Task brief:
The line that contains "-> <div> <div>goal" marks the start. Please set it down, with every later line of the data, exactly and without pictures.

Data excerpts:
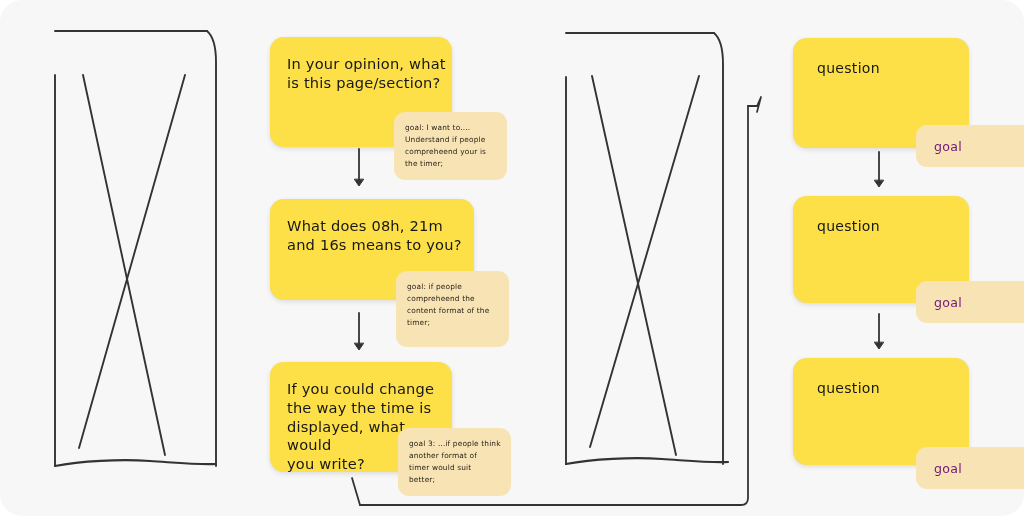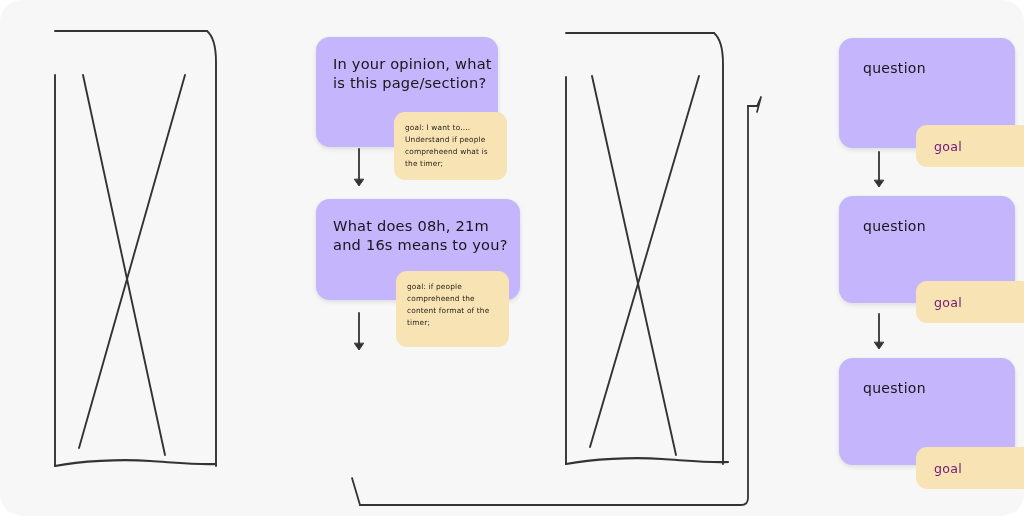"In your opinion, what" .card { background: #c4b5fd -> #fde047; margin-left: 46px -> none }
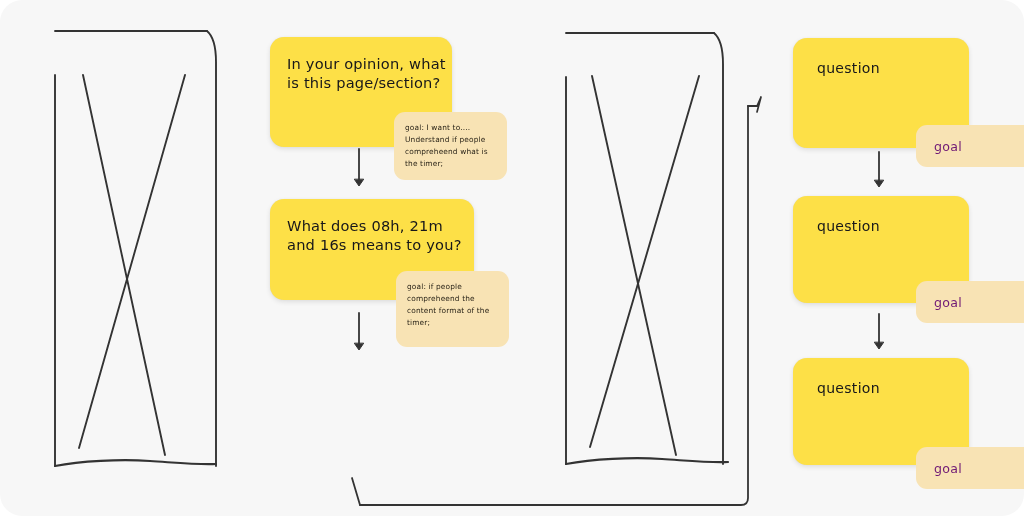"goal: I want to...." div.note-text { text: what -> your }
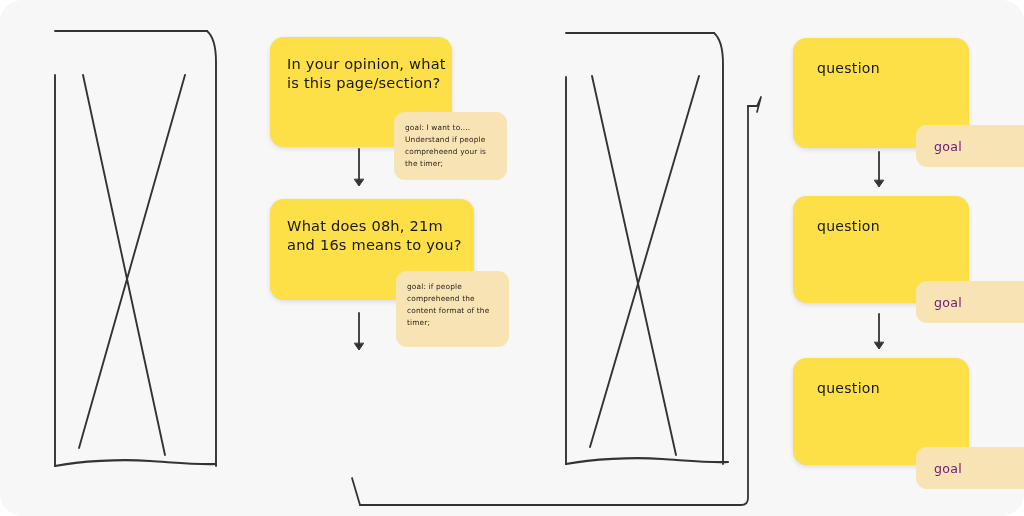"If you could change" div.card { html: none -> <div> <div>If you could change the way the time is displayed, what would you write?</div> </div> }
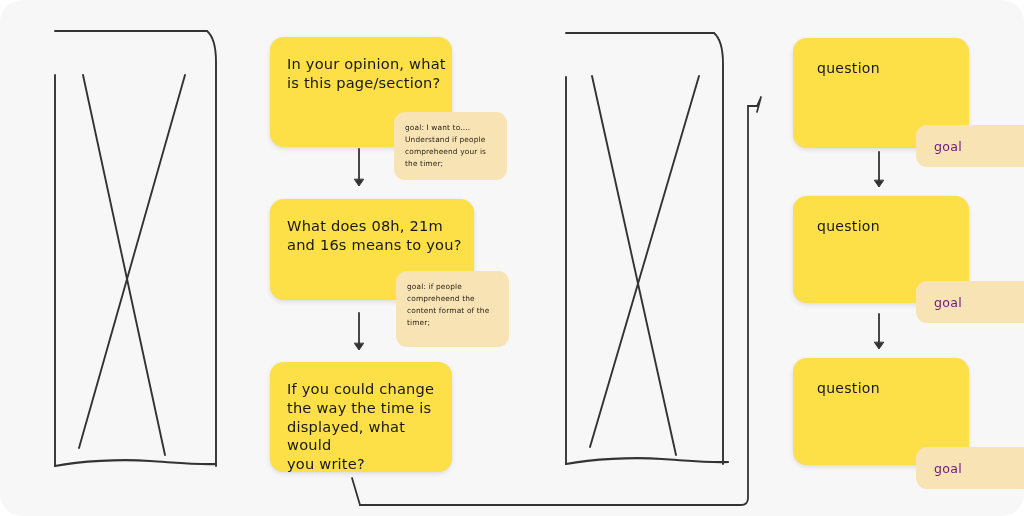"goal 3: ...if people think" div.note { html: none -> <div> <div>goal 3: ...if people think another format of timer would suit better;</div> </div> }
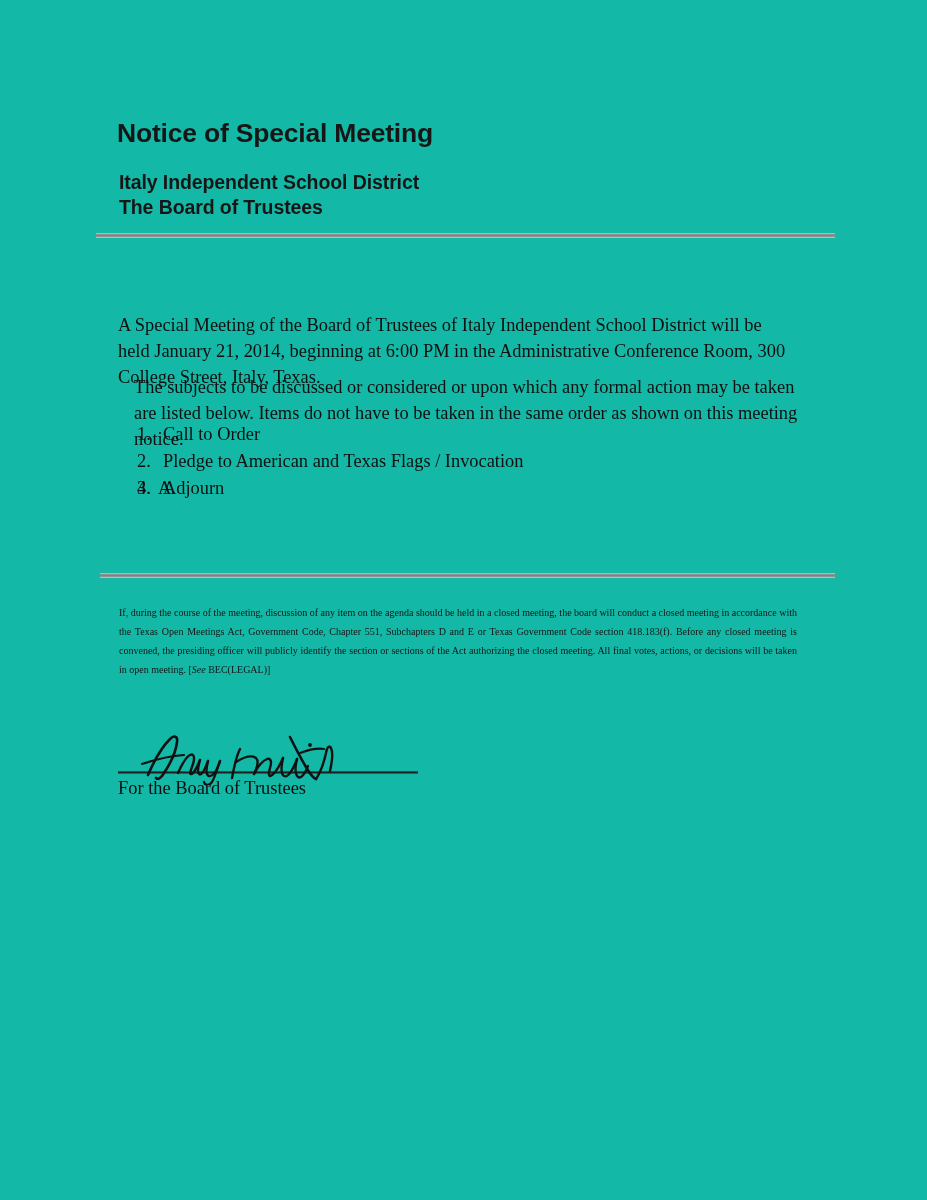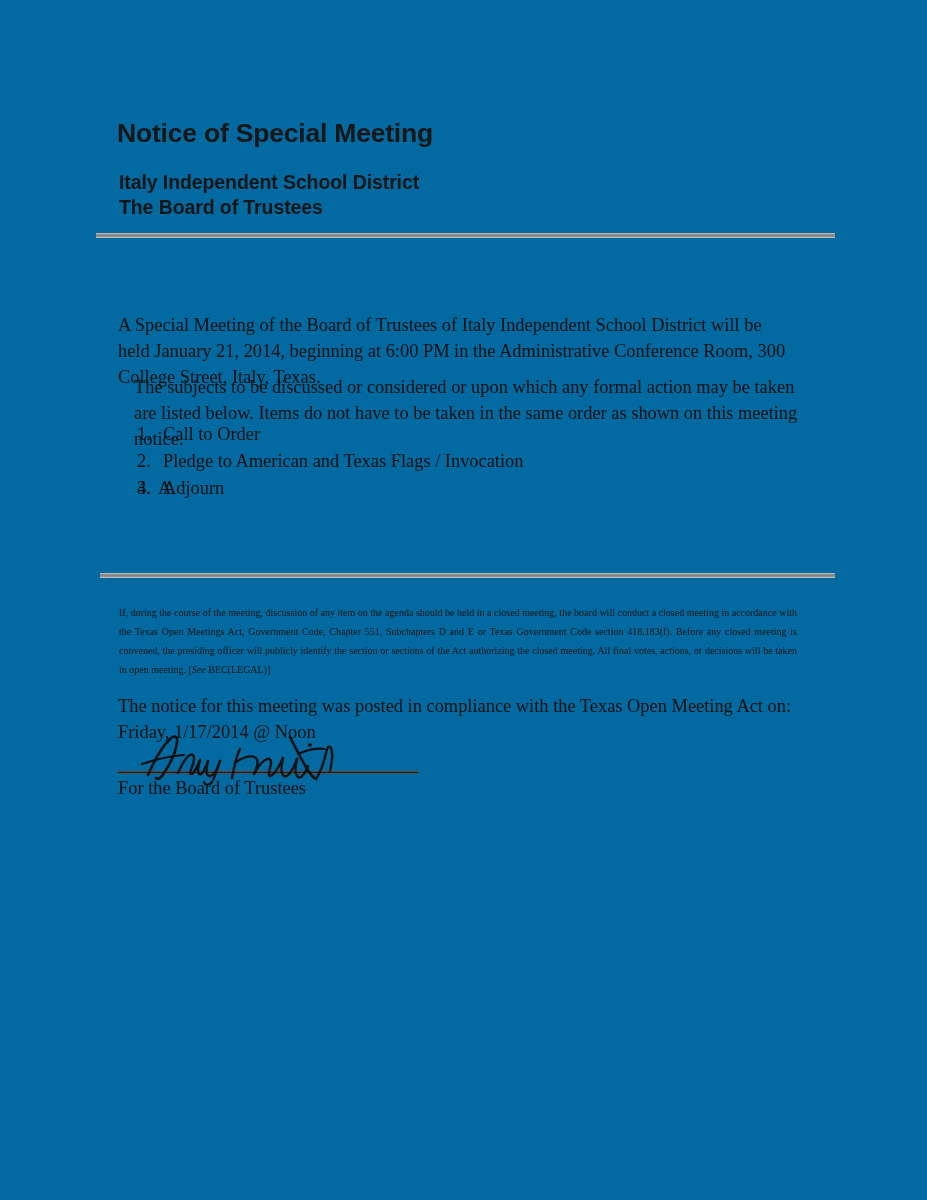"Notice of Special Meeting" .page { background: #0369a1 -> #14b8a6 }
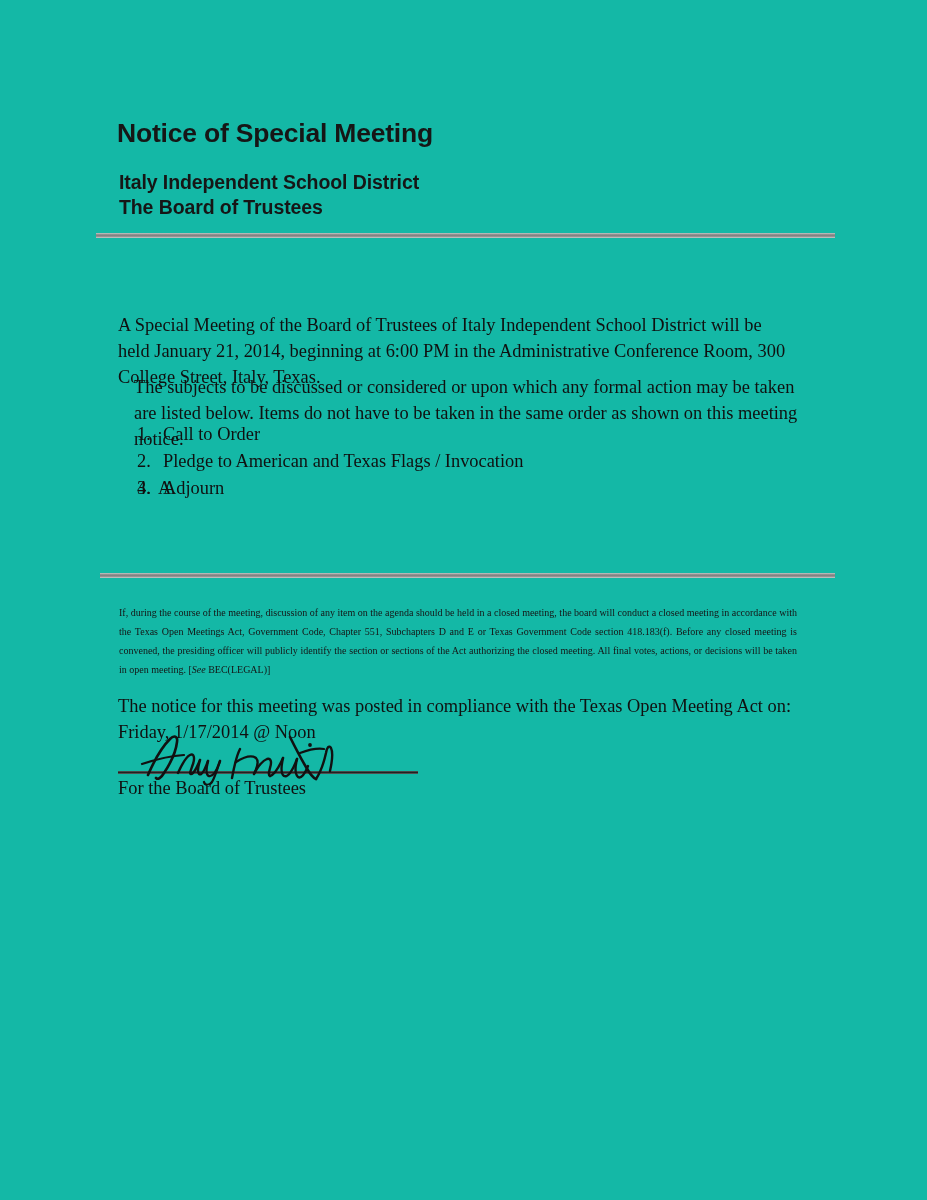"The notice for this meeting" div.posting { html: <div> <span>The notice for this meeting was posted in compliance with the Texas Open Meeting Act on:</span> <br> <span>Friday, 1/17/2014 @ Noon</span> </div> -> none }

Answer to this exercise:
"goal 3: ...if people think" div.note { html: none -> <div> <div>goal 3: ...if people think another format of timer would suit better;</div> </div> }
"Notice of Special Meeting" .page { background: #0369a1 -> #14b8a6 }
"The notice for this meeting" div.posting { html: <div> <span>The notice for this meeting was posted in compliance with the Texas Open Meeting Act on:</span> <br> <span>Friday, 1/17/2014 @ Noon</span> </div> -> none }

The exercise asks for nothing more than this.